Terkait dengan redefinisi HTAG, sepanjang era reformasi, publik merasakan kerapuhan negara dalam menghadapi ancaman. Berbeda dengan suasana tentram dan damai pada era Orde Baru.
Beberapa saat setelah Gus Dur lengser, seorang praktisi intelijen berujar. Ia mengibaratkan jika pada era Orde Baru, radar intelijen Indonesia mencapai 14 Km. Mampu menangkap pergerakan musuh hingga radius 14 KM. Merupakan salah satu kekuatan militer dengan kemampuan terkuat di Dunia. Bukan semata dukungan persejataan. Akan tetapi strateginya mematahkan musuh sejak dini.

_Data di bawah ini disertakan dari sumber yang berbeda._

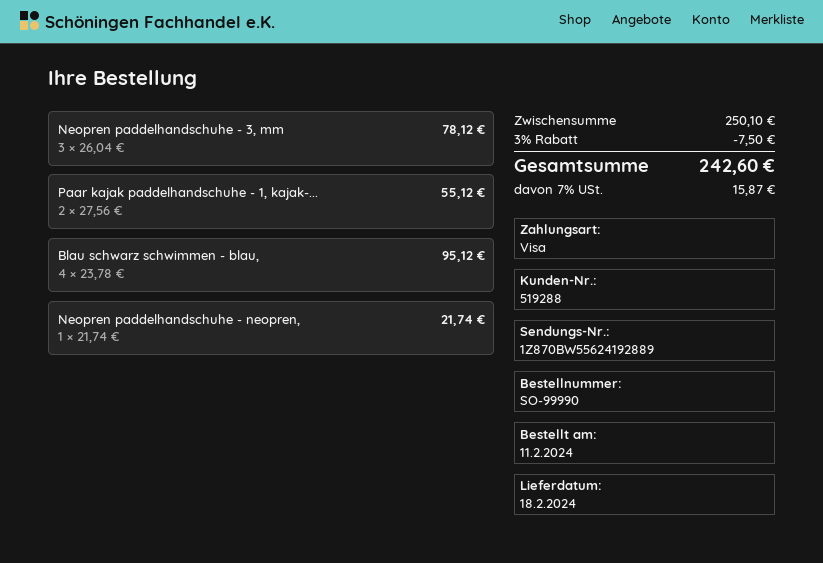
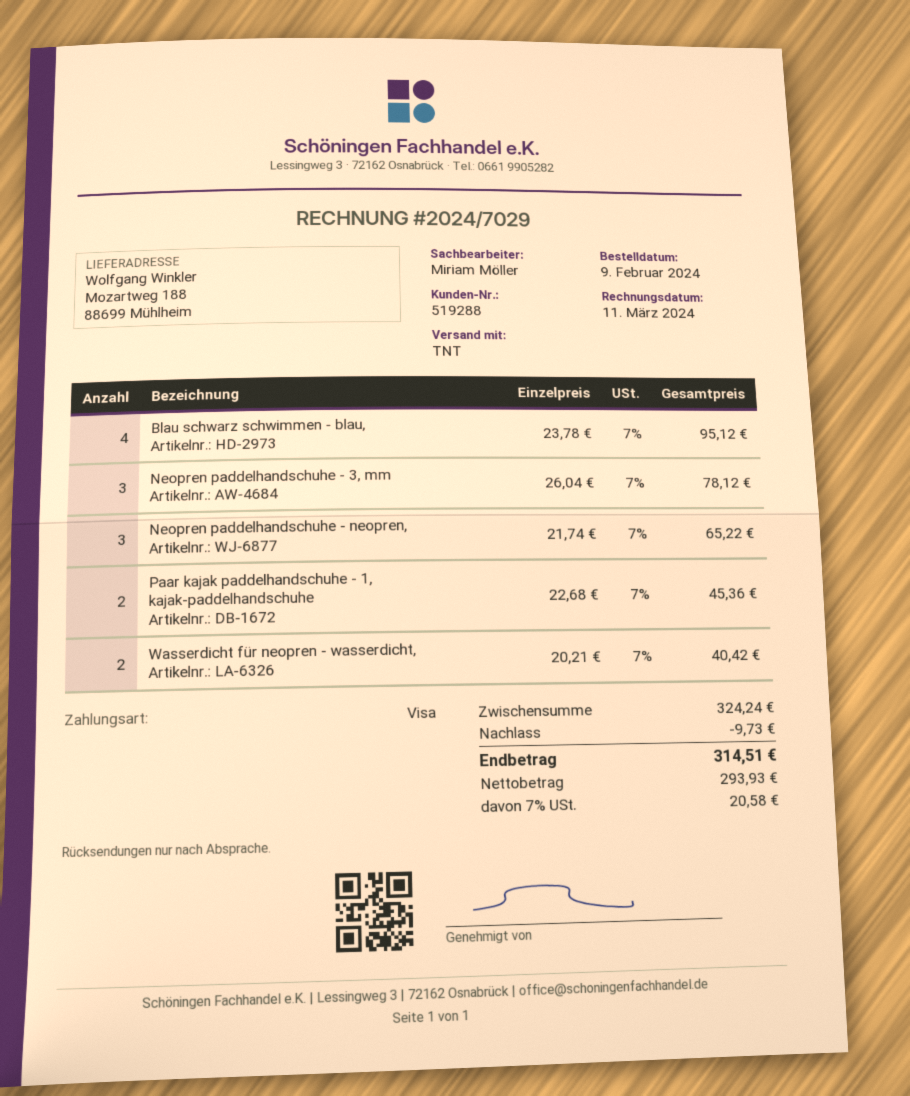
order date: 2024-02-11 -> 2024-02-09
Paar kajak paddelhandschuhe - 1, kajak-...: 2 x 27.56 = 55.12 -> 2 x 22.68 = 45.36
Neopren paddelhandschuhe - neopren,: 1 x 21.74 = 21.74 -> 3 x 21.74 = 65.22
Wasserdicht für neopren - wasserdicht,: none -> 2 x 20.21 = 40.42
subtotal: 250.10 -> 324.24
discount: 7.50 -> 9.73
tax: 7% = 15.87 -> 7% = 20.58
total: 242.60 -> 314.51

Era Gus Dur, kata praktisi itu, tinggal 4 km saja kemampuanya. Indonesia tidak mampu mendeteksi pergerakan musuh pada km ke 5 dan seterusnya. Apalagi setelah era Gus Dur. Kemampuanya lebih merosot lagi.
Maka banyak terjadi kejanggalan merugikan negara. Pulau Sipadan-Ligitan Lepas. Indosat lepas tanpa perlawanan. Teroris marak bertahun-tahun. Bom seperti langganan meledak di mana-mana. Itu menggambarkan lemahnya intelijen negara mengidentifikasi dan mangantisipasinya.
Bahkan pada era Presiden Jokowi, isu masuknya intelijen asing dengan mendompleng Tenaga Kerja Asing (TKA) mencut kuat dalam diskursus publik. Korupsi besar-besaran terjadi di berbagai instansi pemerintah. Negara terjebak impor di berbagai sektor.
Terdapat dugaan kuat terjadi oleh operasi intelijen asing. Pemerintah Indonesia tidak mampu megantisipasinya.
Maka ketika pemerintah hendak memperkuat hankam dengan menempatkan TNI di berbagai Kementerian, tidak sedikit publik memakluminya. Sebagai “Dwifungsi minimalis” yang diperlukan untuk mencegah masuknya infiltrasi asing dalam lembaga-lembaga negara. Bahkan banyak yang menganggap masih dalam koridor peran hankam. Tidak masuk dalam domain sosial politik.